Thanks for the laugh.
Girl Hiding Behind Book.
Dear Tom Cruise,
Listen here you little FREAK. What the fuck is up? I mean dude, WHAT IS UP with your threads? Is Xenu making you wear turtlenecks? Are you channeling an 8 year old circa 1986 for your hair style? Are you fucking mental? I DO NOT UNDERSTAND HOW SOMEONE WITH SQUIlLLIONS OF DOLLARS AND PERSONAL ASSISTANTS WHO DO EVERYTHING FOR YOU, (PROBABLY EVEN WIPING YOUR ARSE), CAN MAKE SUCH GRAVE MISTAKES REGARDING FASHION LATELY! THIS IS NO TIME FOR PLAYING AROUND WITH SKIVVIES UNDER DRESS JACKETS - PEOPLE ALREADY THINK THAT YOU ARE A FREAKSHOW BONANZA AND THIS ISN'T HELPING MATTERS ANY.
CLEAN IT UP TOP GUN!
SORRY ABOUT THE CAPS BUT YOU MAKE ME VERY ANGRY FOR SOME REASON!
Not a Fan.
Dear Beastie Boys,
I'm a long time fan. You make me want to grab my womb back from the German Shepherds and put it right back in.
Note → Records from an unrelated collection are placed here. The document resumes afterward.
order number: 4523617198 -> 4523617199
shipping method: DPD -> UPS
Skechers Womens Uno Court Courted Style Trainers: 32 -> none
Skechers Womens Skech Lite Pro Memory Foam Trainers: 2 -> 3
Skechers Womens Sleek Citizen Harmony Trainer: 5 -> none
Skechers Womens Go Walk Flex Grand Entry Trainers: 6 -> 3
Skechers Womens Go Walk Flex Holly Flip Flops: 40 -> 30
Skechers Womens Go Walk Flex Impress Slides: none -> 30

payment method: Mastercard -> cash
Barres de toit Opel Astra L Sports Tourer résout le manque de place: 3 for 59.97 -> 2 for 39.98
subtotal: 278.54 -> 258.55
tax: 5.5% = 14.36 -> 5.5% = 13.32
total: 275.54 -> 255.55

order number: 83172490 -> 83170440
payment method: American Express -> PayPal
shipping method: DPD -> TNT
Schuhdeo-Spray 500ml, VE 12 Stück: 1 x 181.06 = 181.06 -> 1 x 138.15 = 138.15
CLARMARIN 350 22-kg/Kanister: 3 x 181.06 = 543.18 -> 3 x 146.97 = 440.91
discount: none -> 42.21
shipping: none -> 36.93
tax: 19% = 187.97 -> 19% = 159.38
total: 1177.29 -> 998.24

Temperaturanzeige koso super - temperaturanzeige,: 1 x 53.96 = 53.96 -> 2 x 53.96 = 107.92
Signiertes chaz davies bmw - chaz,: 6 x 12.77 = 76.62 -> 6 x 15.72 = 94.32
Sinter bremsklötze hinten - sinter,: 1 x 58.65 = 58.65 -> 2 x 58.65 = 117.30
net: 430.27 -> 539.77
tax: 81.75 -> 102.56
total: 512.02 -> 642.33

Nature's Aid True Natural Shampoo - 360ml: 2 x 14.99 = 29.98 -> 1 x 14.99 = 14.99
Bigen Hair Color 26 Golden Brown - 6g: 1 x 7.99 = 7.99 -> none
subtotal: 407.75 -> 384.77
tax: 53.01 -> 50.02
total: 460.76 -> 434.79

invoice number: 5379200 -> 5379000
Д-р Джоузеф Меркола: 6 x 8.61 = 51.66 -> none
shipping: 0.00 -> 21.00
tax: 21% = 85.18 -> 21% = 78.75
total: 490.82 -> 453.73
Seriously, I can't say this enough; you are fabulous.
An Open Letter to NYC - Beastie Boys
Sabotage - Beastie Boys
Here's a crappy meme - as you will soon see it's scarily accurate..
The rules were
1) Put ipod on shuffle
2) every answer = a shuffled song.
3) the song that randomly comes up is the answer.
I tag all of you to do it!
1. IF SOMEONE SAYS “IS THIS OKAY” YOU SAY?
saturday's night's alright for fighting - elton john
Yes, well - you see sometimes it's good to fight.
2. WHAT WOULD BEST DESCRIBE YOUR PERSONALITY?
Tame - Pixies
Depends on the person - however maybe this is a consequence of #3.
3. WHAT DO YOU LIKE IN A GUY/GIRL?
Licking Stick - James Brown
Ipod has done it again! I plead the fifth.
4. HOW DO YOU FEEL TODAY?
Hanky Panky - Madonna
um, can I plead the 5th again? Oh look, there's a lovely butterfly over there..look! *run*
5. WHAT IS YOUR LIFE’S PURPOSE?
where the wild roses grow - nick cave
Oh goody, my life purpose is to die at the hands of a blood thirsty murderer. I will however look absolutely smashing while floating face up in a filthy lake.
6. WHAT IS YOUR MOTTO?
Mayfair song - air
yes...well I have no idea what that is about. Perhaps I like playing monopoly a little TOO much
7. WHAT DO YOUR FRIENDS THINK OF YOU?
c'etait toi (you were the one) - billy joel
Why thank you! (Though I suppose the question is what do you REALLY think of me now that you know I have this song on my ipod?)
8. WHAT DO YOU THINK OF YOUR PARENTS?
holiday - madonna
quite. I always did wish for an extended holiday from them.
9. WHAT DO YOU THINK ABOUT VERY OFTEN?
tu quieres volver - gipsy kings
I agree. I do think in other languages I don't understand very often.
10. WHAT IS 2+2?
soul bossa nova - quincy jones
Is it any wonder I almost failed stats in uni?
11. WHAT DO YOU THINK OF YOUR BEST FRIEND?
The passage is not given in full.